Problem requirements:
Using the entries below, output exactly the lines from the one containing "EBB131: 7 for 510.72 -> 7 for 397.18" through the final line, both included, and no others.

Modification records:
--- START ---

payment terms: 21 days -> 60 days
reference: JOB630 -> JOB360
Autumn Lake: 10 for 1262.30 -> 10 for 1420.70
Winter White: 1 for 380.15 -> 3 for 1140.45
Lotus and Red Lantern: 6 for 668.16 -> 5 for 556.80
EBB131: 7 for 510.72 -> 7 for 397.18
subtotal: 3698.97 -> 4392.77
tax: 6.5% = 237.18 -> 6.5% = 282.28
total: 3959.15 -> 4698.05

--- END ---

Exercise result:
EBB131: 7 for 510.72 -> 7 for 397.18
subtotal: 3698.97 -> 4392.77
tax: 6.5% = 237.18 -> 6.5% = 282.28
total: 3959.15 -> 4698.05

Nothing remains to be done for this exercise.